## What needs to be done
Please return all of the records verbatim, with the pictures omitted.

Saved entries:

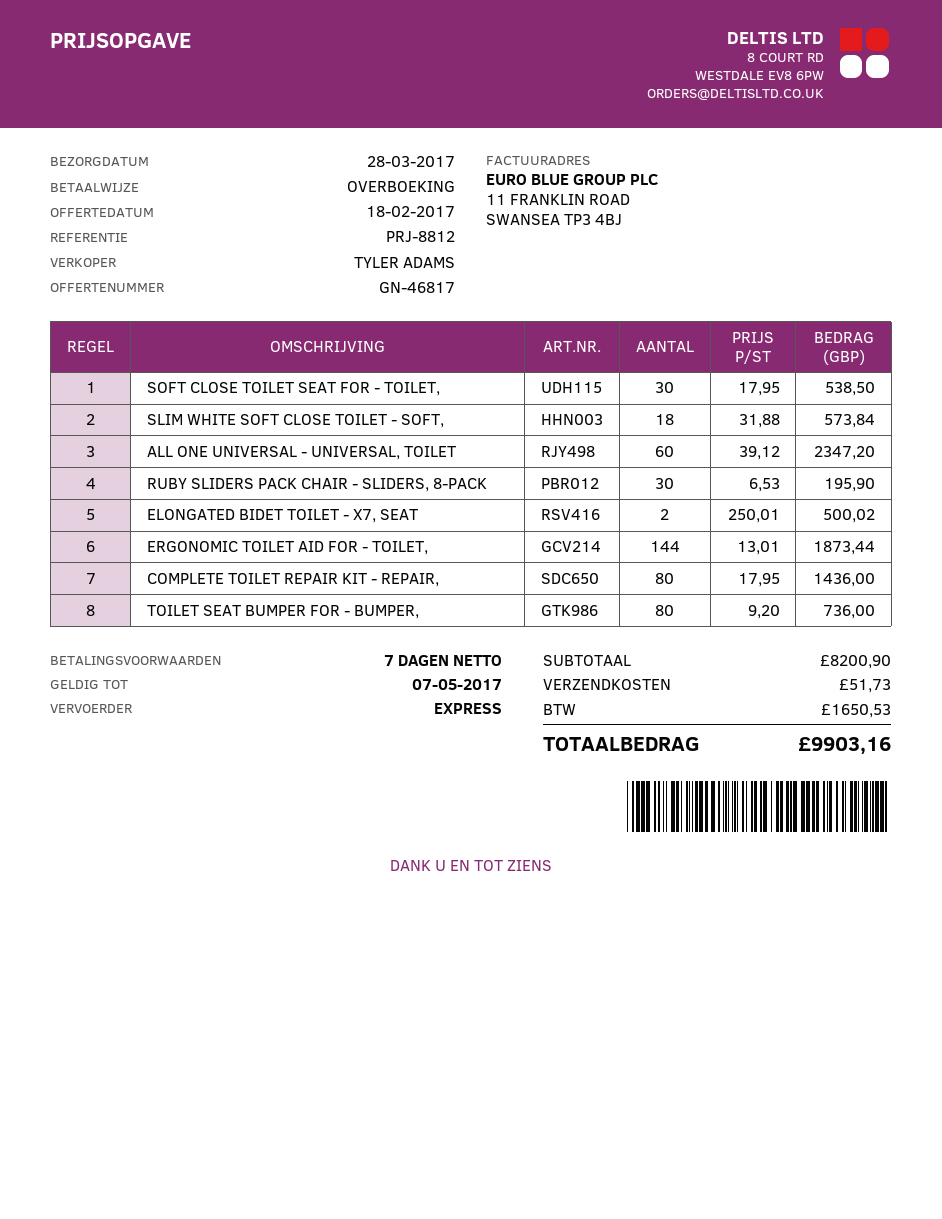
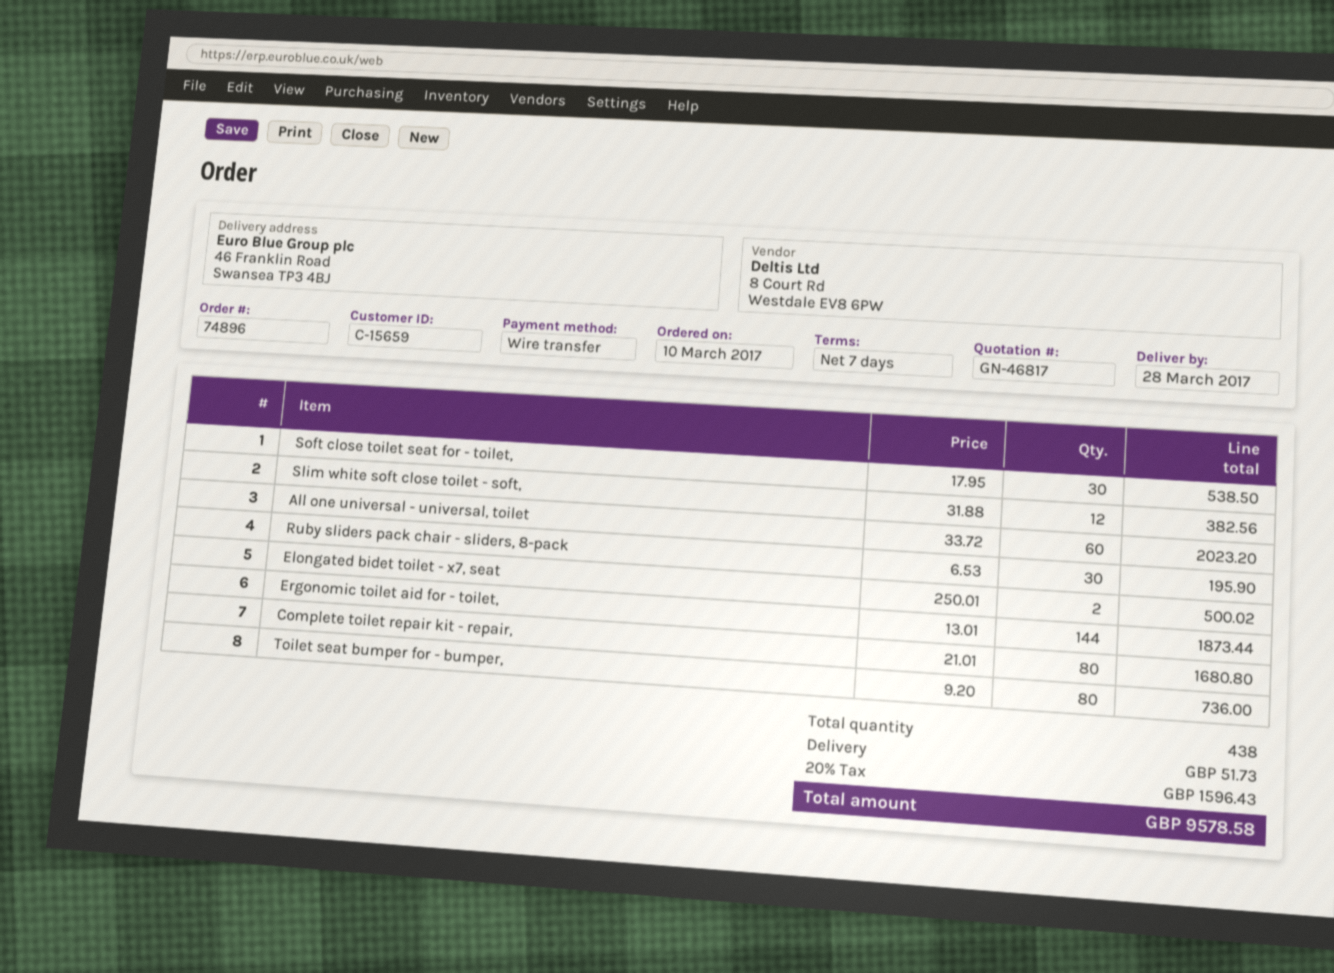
SLIM WHITE SOFT CLOSE TOILET - SOFT,: 18 x 31.88 = 573.84 -> 12 x 31.88 = 382.56
ALL ONE UNIVERSAL - UNIVERSAL, TOILET: 60 x 39.12 = 2347.20 -> 60 x 33.72 = 2023.20
COMPLETE TOILET REPAIR KIT - REPAIR,: 80 x 17.95 = 1436.00 -> 80 x 21.01 = 1680.80
tax: 1650.53 -> 1596.43
total: 9903.16 -> 9578.58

## Response area
SLIM WHITE SOFT CLOSE TOILET - SOFT,: 18 x 31.88 = 573.84 -> 12 x 31.88 = 382.56
ALL ONE UNIVERSAL - UNIVERSAL, TOILET: 60 x 39.12 = 2347.20 -> 60 x 33.72 = 2023.20
COMPLETE TOILET REPAIR KIT - REPAIR,: 80 x 17.95 = 1436.00 -> 80 x 21.01 = 1680.80
tax: 1650.53 -> 1596.43
total: 9903.16 -> 9578.58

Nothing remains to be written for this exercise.